Novartis has secured approval for Adakveo (crizanlizumab) from the US Food and Drug Administration (FDA) for its use in sickle cell disease patients.
Formerly known as SEG101, Adakveo has been approved for reducing the incidents of vaso-occlusive crises (VOCs), or pain crises, in adult patients with sickle cell disease, aged 16 years and older.
The Novartis drug is now the first FDA-approved treatment in sickle cell disease that binds to P-selectin, a cell adhesion protein that plays a key role in the multicellular interactions that possibly lead to vaso-occlusion.
Through its binding to P-selectin on the surface of the activated endothelium and platelets, the humanized anti-P-selectin monoclonal antibody is said to prevent interactions between endothelial cells, platelets, red blood cells, and leukocytes.
Novartis oncology president Susanne Schaffert said: “The approval of Adakveo marks a new era in the treatment of sickle cell disease, a genetic condition that places an extraordinary burden of unpredictable pain crises on patients and their families.
“The stories we have heard from patients about their sickle cell pain crises are devastating. We are pleased to help reimagine medicine together with the sickle cell community and offer new hope for fewer VOCs.”
The drug’s FDA approval was based on the results of the 52-week, randomised, placebo-controlled SUSTAIN trial.
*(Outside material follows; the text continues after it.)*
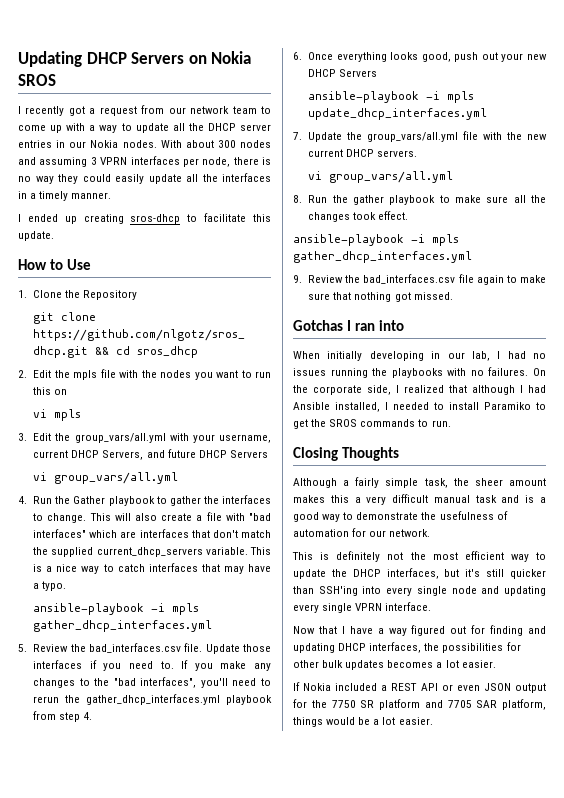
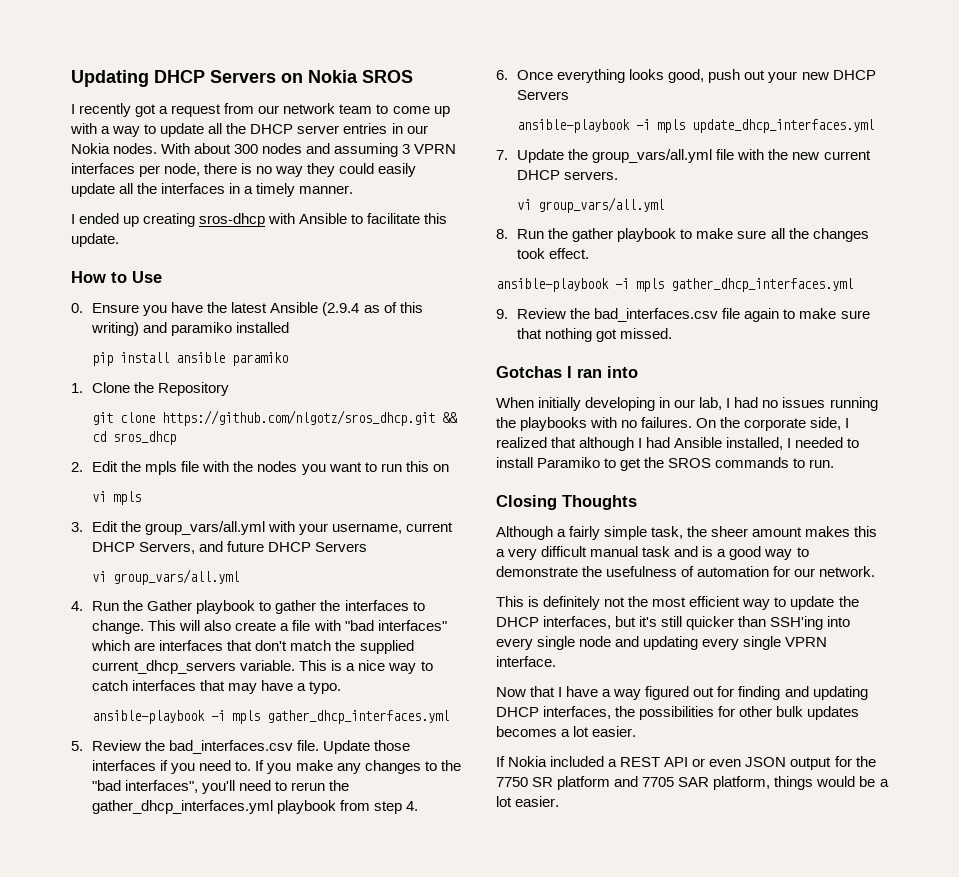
(181, 219) none -> [268,213,348,224] with Ansible
(91, 264) none -> [71,302,423,316] [91,322,290,336] [92,352,289,366] // 0. Ensure you have the latest Ansible (2.9.4 as of this writing) and paramiko installed // pip install ansible paramiko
During the phase 2 trial, Adakveo was shown to have considerably reduced the median annual rate of VOCs to 1.63 compared to 2.98 recorded in the placebo arm.
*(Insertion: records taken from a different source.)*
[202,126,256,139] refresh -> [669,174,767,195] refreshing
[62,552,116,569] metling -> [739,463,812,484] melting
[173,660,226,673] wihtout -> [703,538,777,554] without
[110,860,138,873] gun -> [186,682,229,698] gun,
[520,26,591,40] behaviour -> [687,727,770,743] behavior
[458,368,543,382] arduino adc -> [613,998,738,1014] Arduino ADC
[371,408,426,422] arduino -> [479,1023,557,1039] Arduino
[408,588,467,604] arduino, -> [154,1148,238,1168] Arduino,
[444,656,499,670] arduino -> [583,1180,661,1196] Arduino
According to Novartis, the reductions in the frequency of VOCs were seen in patients regardless of the genotype of their sickle cell disease and/or hydroxyurea use.
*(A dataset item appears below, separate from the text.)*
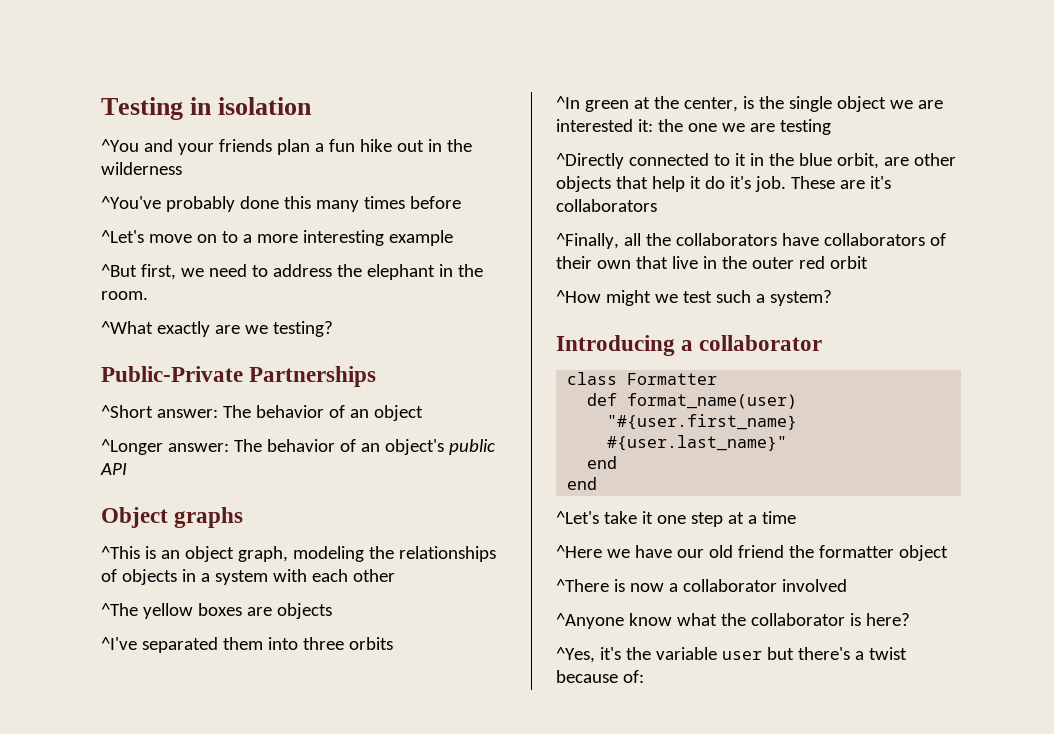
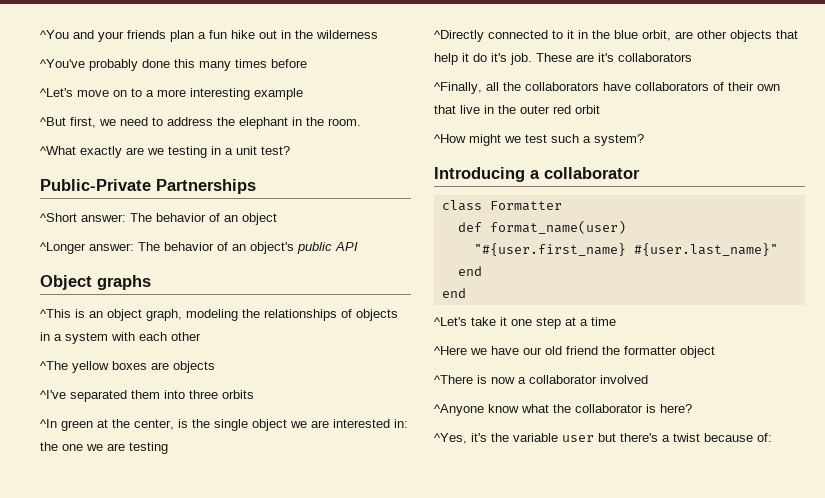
[101,97,313,120] Testing in isolation // -> (40, 34) none
[272,321,333,337] testing? -> [168,146,290,158] testing in a unit test?
[637,119,653,132] it: -> [394,419,408,428] in:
University of Tennessee Health Science Center at Memphis center for sickle cell disease director and SUSTAIN trial principal investigator Kenneth Ataga said: “We know this drug can decrease the frequency of sickle cell pain crises in a significant and clinically meaningful way.
“The approval of crizanlizumab is an important advancement for people living with this very difficult condition.”
Adakveo’s approval by the FDA follows the priority review status it received from the regulator in July 2019. Prior to that, the anti-P-selectin monoclonal antibody was granted breakthrough therapy designation from the FDA in January 2019 for the prevention of VOCs in patients of all genotypes with sickle cell disease.